For further information, please contact:
Thomas Christensen
Chairman
+47 9225 5444

Geir Johansen
CEO
E-mail: gj@elementasa.com
+47 4771 0451

About Element
Element is an innovative project investment company within the mineral sector, which continuously strives to create shareholder value at the lowest possible risk. The company has as strategy to identify undervalued projects, closing in on cash flow, where infrastructure and other basic work, if necessary, have in large, been completed. The company's special focus is linked to projects within new, and usually ground breaking technology, within its niches.

This information is subject to the disclosure requirements pursuant to section 5 -12 of the Norwegian Securities Trading Act.

IMPORTANT INFORMATION
The release is not for publication or distribution, in whole or in part directly or indirectly, in or into Australia, Canada, Japan or the United States (including its territories and possessions, any state of the United States and the District of Columbia).

This release is an announcement issued pursuant to legal information obligations, and is subject of the disclosure requirements pursuant to section 5 -12 of the Norwegian Securities Trading Act. It is issued for information purposes only, and does not constitute or form part of any offer or solicitation to purchase or subscribe for securities, in the United States or in any other jurisdiction. The securities mentioned herein have not been, and will not be, registered under the United States Securities Act of 1933, as amended (the "US Securities Act"). The securities may not be offered or sold in the United States except pursuant to an exemption from the registration requirements of the US Securities Act. The Company does not intend to register any portion of the offering of the securities in the United States or to conduct a public offering of the securities in the United States. Copies of this announcement are not being made and may not be distributed or sent into Australia, Canada, Japan or the United States. The issue, exercise, purchase or sale of subscription rights and the subscription or purchase of shares in the Company are subject to specific legal or regulatory restrictions in certain jurisdictions. Neither the Company nor the manager assumes any responsibility in the event there is a violation by any person of such restrictions.

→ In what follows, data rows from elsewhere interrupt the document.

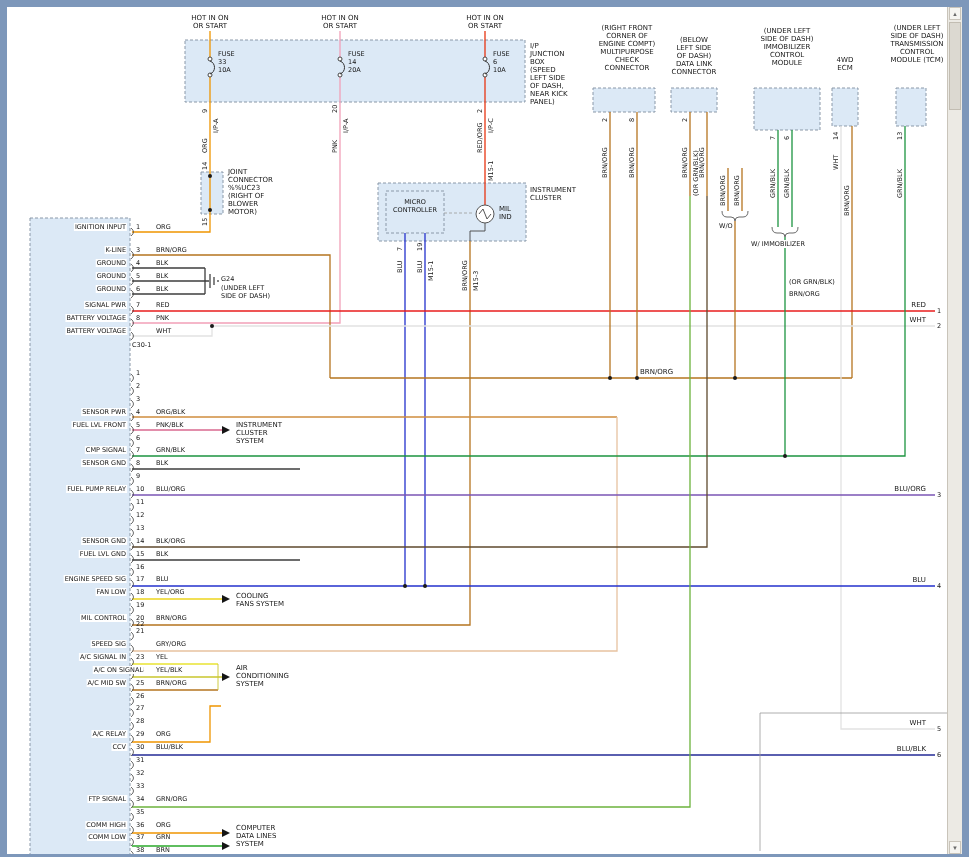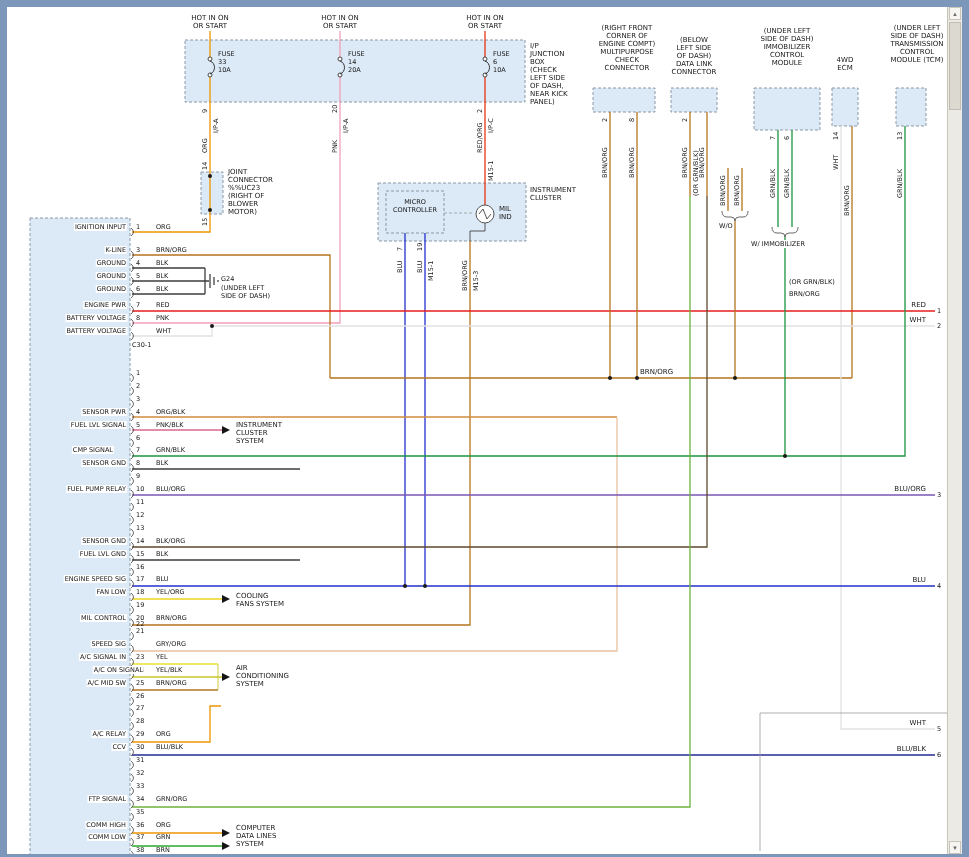"I/P" div.lbl { text: CHECK -> SPEED }
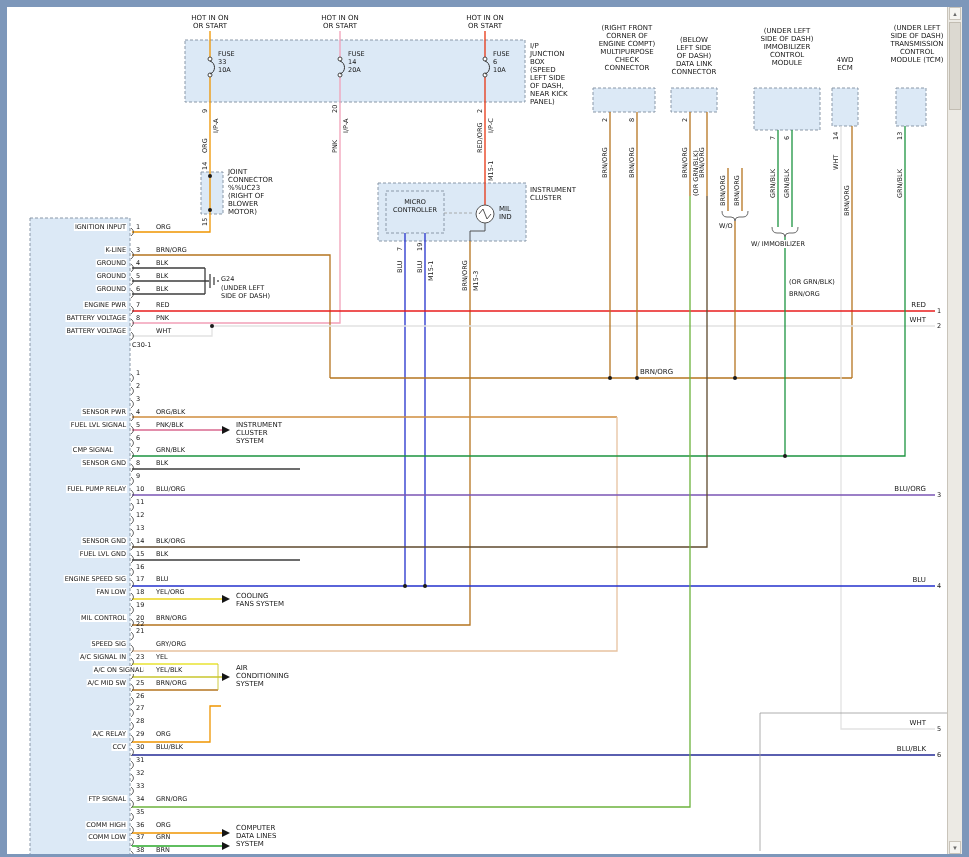"ENGINE PWR" div.lbl { text: ENGINE -> SIGNAL }
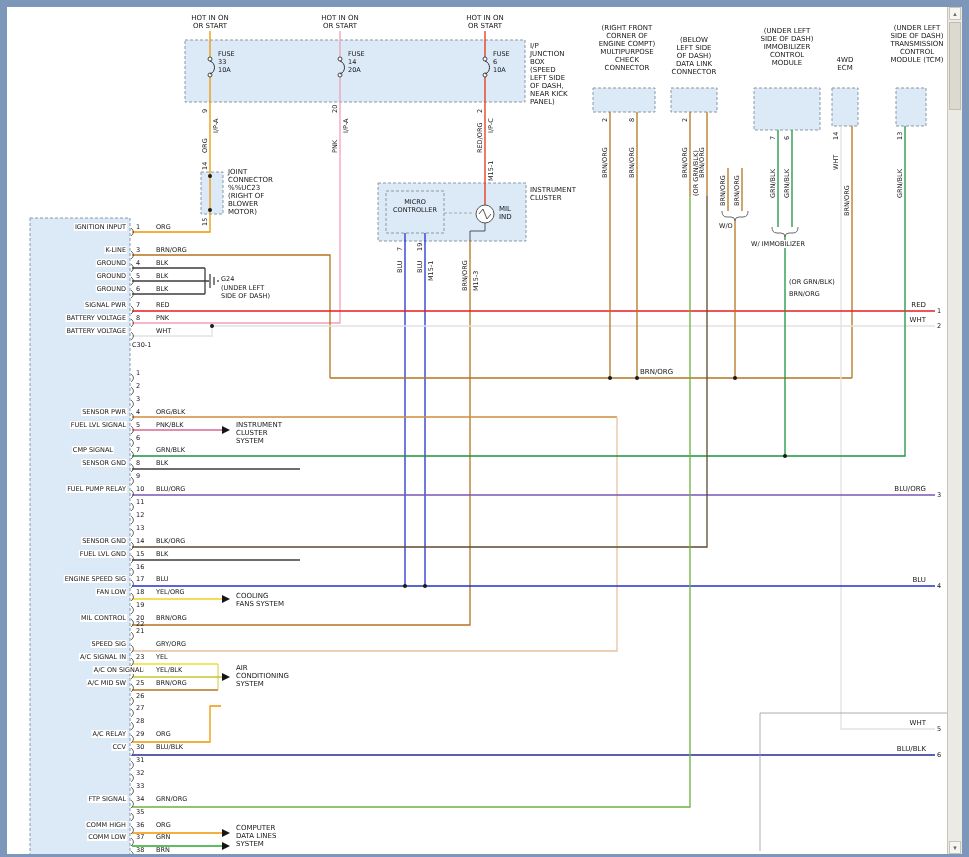"FUEL LVL SIGNAL" div.lbl { text: SIGNAL -> FRONT }
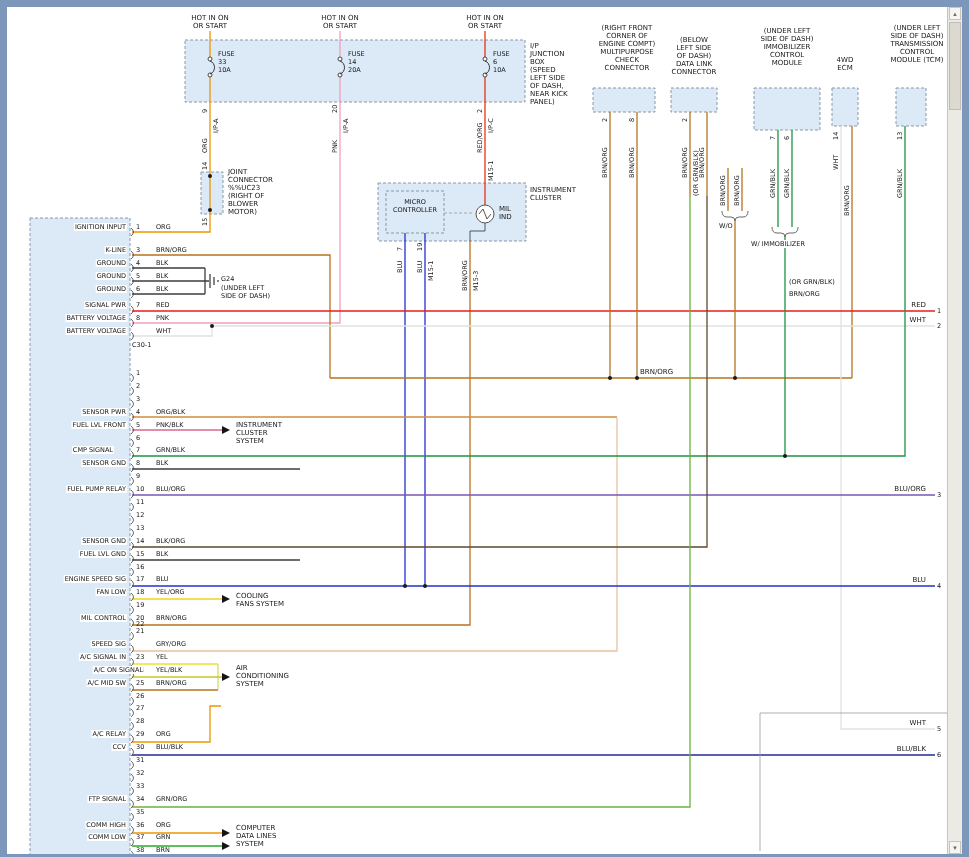"CMP SIGNAL" div.lbl { left: 114px -> 127px }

The distribution of this release may in certain jurisdictions be restricted by law. Persons into whose possession this release comes should inform themselves about and observe any such restrictions. Any failure to comply with these restrictions may constitute a violation of the securities laws of any such jurisdiction. The manager is acting for the Company and no one else in connection with the Subsequent Offering and will not be responsible to anyone other than the Company for providing the protections afforded to their respective clients or for providing advice in relation to the Subsequent Offering and/or any other matter referred to in this release.

Forward-looking statements:
This release and any materials distributed in connection with this release may contain certain forward-looking statements. By their nature, forward-looking statements involve risk and uncertainty because they reflect the Company's current expectations and assumptions as to future events and circumstances that may not prove accurate. A number of material factors could cause actual results and developments to differ materially from those expressed or implied by these forward-looking statements.